Experts also disagree on what it would take for the US to re-enter the UNFCCC. Some experts believe that Trump’s exit nullifies the 1992 Senate vote in support of joining.
“My own view is that a president would need to obtain a new approval,” said Bradley. “The US constitution requires senatorial approval for joining treaties but does not clearly require senatorial approval for leaving treaties.”
That would mean the process of reentry would require a future president to secure the support of two-thirds of the Senate to agree to re-enter the treaty, which would be difficult to obtain in the contemporary political climate.
Galbraith, however, believes the two-thirds Senate vote from 1992 remains in effect.
Others, including Galbraith, believe that if Trump can unilaterally exit a treaty, a future president could rejoin it without a new two-thirds Senate vote.
“You still have that on the books,” she said.
Sue Biniaz, former principal deputy special envoy for climate at the state department, shares that perspective.
“Climate action won’t stop because of the latest US treaty withdrawal, either in the US or globally. And the federal retreat is, hopefully, a temporary one. There are multiple future pathways to rejoining the key climate agreements,” she said, adding that she specifically agrees that the US could “rather seamlessly rejoin the UNFCCC based on the Senate’s approval in 1992”.
Trump’s exit from the UNFCCC indicates to the rest of the world that the US is “an unreliable partner for long term commitments”, said Galbraith.
“It’s a further signal of real antipathy to fixing what is a real and increasingly dire problem,” she said.
The withdrawal from the agreement came on the one-year anniversary of devastating fires in Los Angeles, and days after the shocking capture of Venezuelan president Nicolás Maduro, after which the president outlined a vision of the US boosting fossil fuel extraction from the South American country.

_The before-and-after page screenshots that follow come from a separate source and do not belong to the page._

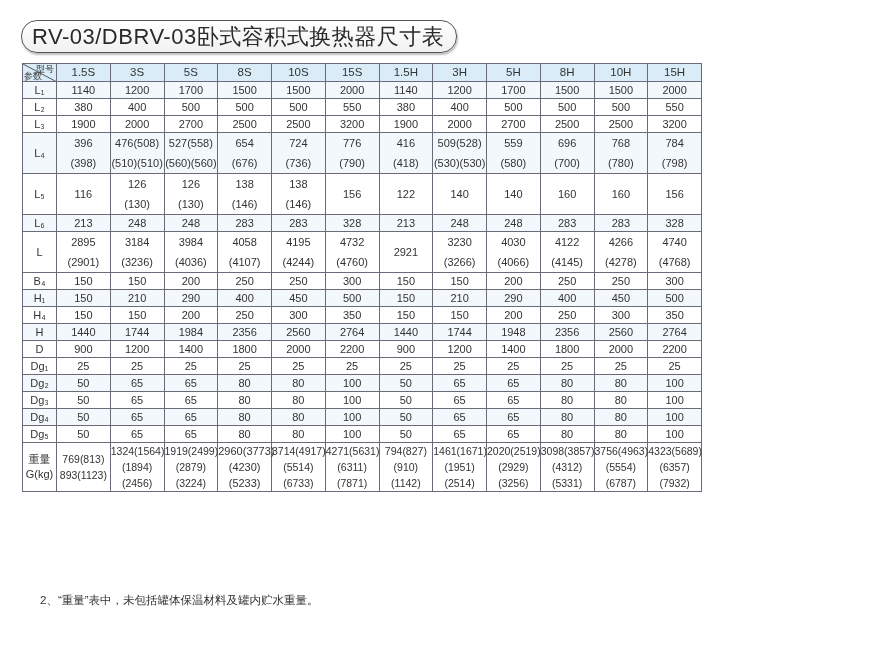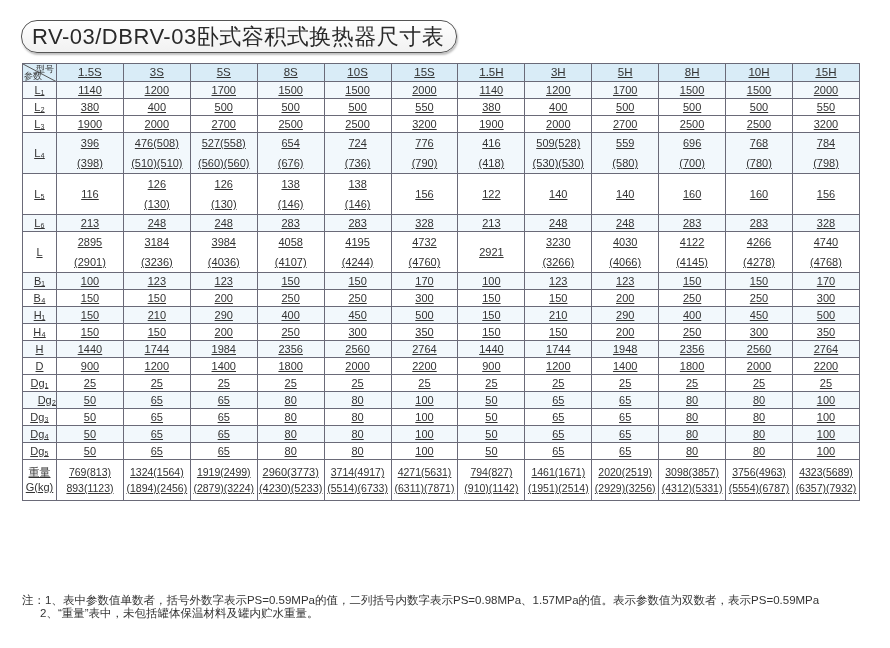--- a/index.html
+++ b/index.html
@@ -16,8 +16,8 @@
   }
   .title { font-size: 22px; color: #2a2a2a; letter-spacing: 0.5px; white-space: nowrap; }
   table.spec {
-    position: absolute; left: 22px; top: 63px; width: 838px;
-    border-collapse: collapse; table-layout: fixed; font-size: 11px; color: #333; text-decoration: underline;
+    position: absolute; left: 22px; top: 63px; width: 680px;
+    border-collapse: collapse; table-layout: fixed; font-size: 11px; color: #333;
   }
   table.spec td, table.spec th {
     border: 1px solid #6a6a78; text-align: center; padding: 0; font-weight: normal;

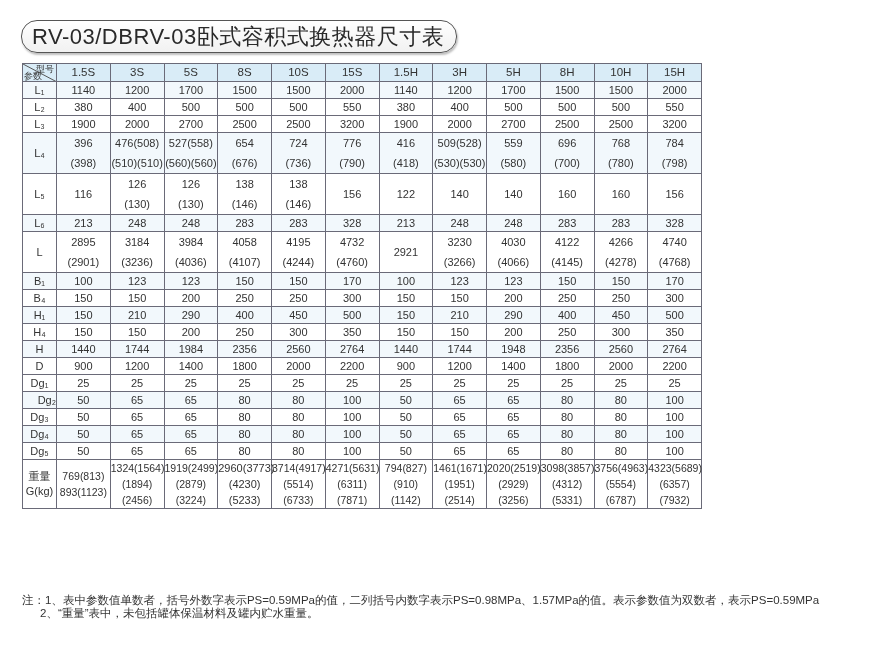--- a/index.html
+++ b/index.html
@@ -205,21 +205,6 @@
         <td style="white-space: pre-line; line-height: 20px;">4740
 (4768)</td>
       </tr>
-      <tr class="r1 alt">
-        <td class="param" style="white-space: pre-line;">B₁</td>
-        <td style="white-space: pre-line;">100</td>
-        <td style="white-space: pre-line;">123</td>
-        <td style="white-space: pre-line;">123</td>
-        <td style="white-space: pre-line;">150</td>
-        <td style="white-space: pre-line;">150</td>
-        <td style="white-space: pre-line;">170</td>
-        <td style="white-space: pre-line;">100</td>
-        <td style="white-space: pre-line;">123</td>
-        <td style="white-space: pre-line;">123</td>
-        <td style="white-space: pre-line;">150</td>
-        <td style="white-space: pre-line;">150</td>
-        <td style="white-space: pre-line;">170</td>
-      </tr>
       <tr class="r1">
         <td class="param" style="white-space: pre-line;">B₄</td>
         <td style="white-space: pre-line;">150</td>

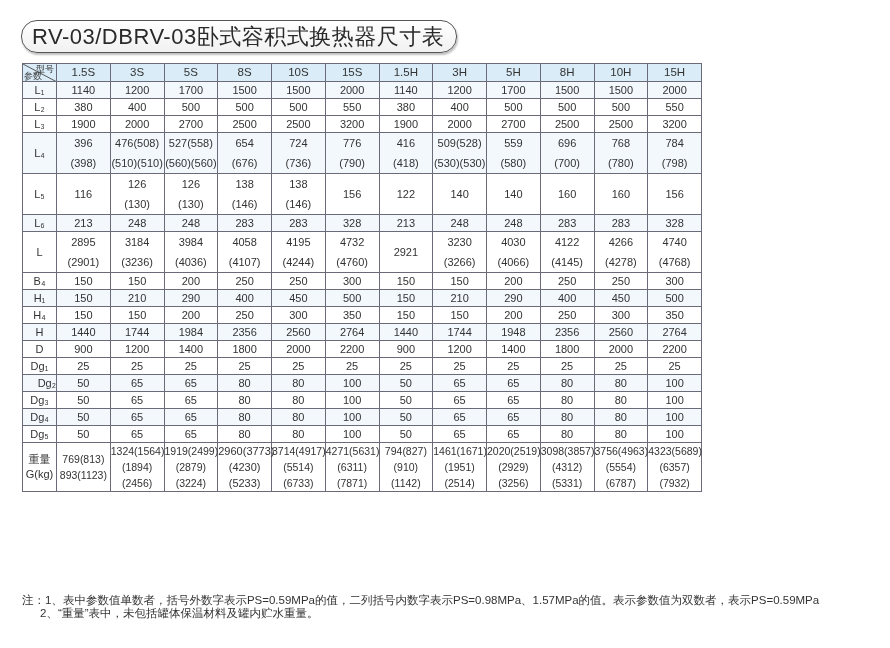--- a/index.html
+++ b/index.html
@@ -296,7 +296,7 @@
         <td style="white-space: pre-line;">25</td>
       </tr>
       <tr class="r1 alt">
-        <td class="param" style="white-space: pre-line; text-align: right;">Dg₂</td>
+        <td class="param" style="white-space: pre-line;">Dg₂</td>
         <td style="white-space: pre-line;">50</td>
         <td style="white-space: pre-line;">65</td>
         <td style="white-space: pre-line;">65</td>

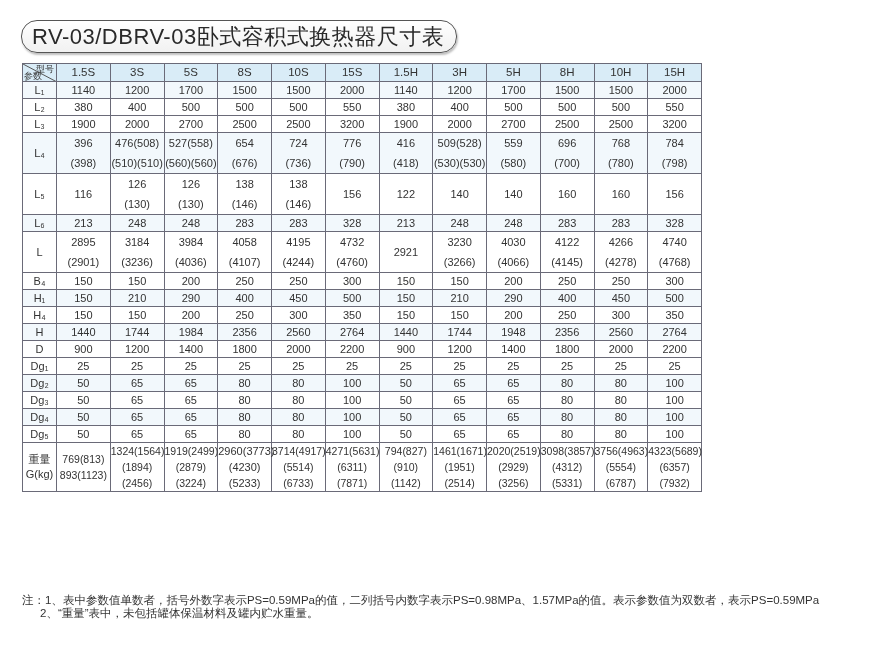--- a/index.html
+++ b/index.html
@@ -387,7 +387,6 @@
 </table>
 
 <div class="note">
-  <div class="ln">注：1、表中参数值单数者，括号外数字表示PS=0.59MPa的值，二列括号内数字表示PS=0.98MPa、1.57MPa的值。表示参数值为双数者，表示PS=0.59MPa</div>
   <div class="ln indent2">2、“重量”表中，未包括罐体保温材料及罐内贮水重量。</div>
 </div>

“Trump’s contempt for international efforts to build peace and solidarity continues to shred the nation’s international credibility and will cause irreparable damage to current and future generations both at home and abroad,” said Melinda St Louis, director of the consumer advocacy group Public Citizen’s Global Trade Watch. “As climate harms escalate, choosing withdrawal is a shortsighted, profoundly irresponsible retreat from international leadership when it is needed more than ever.”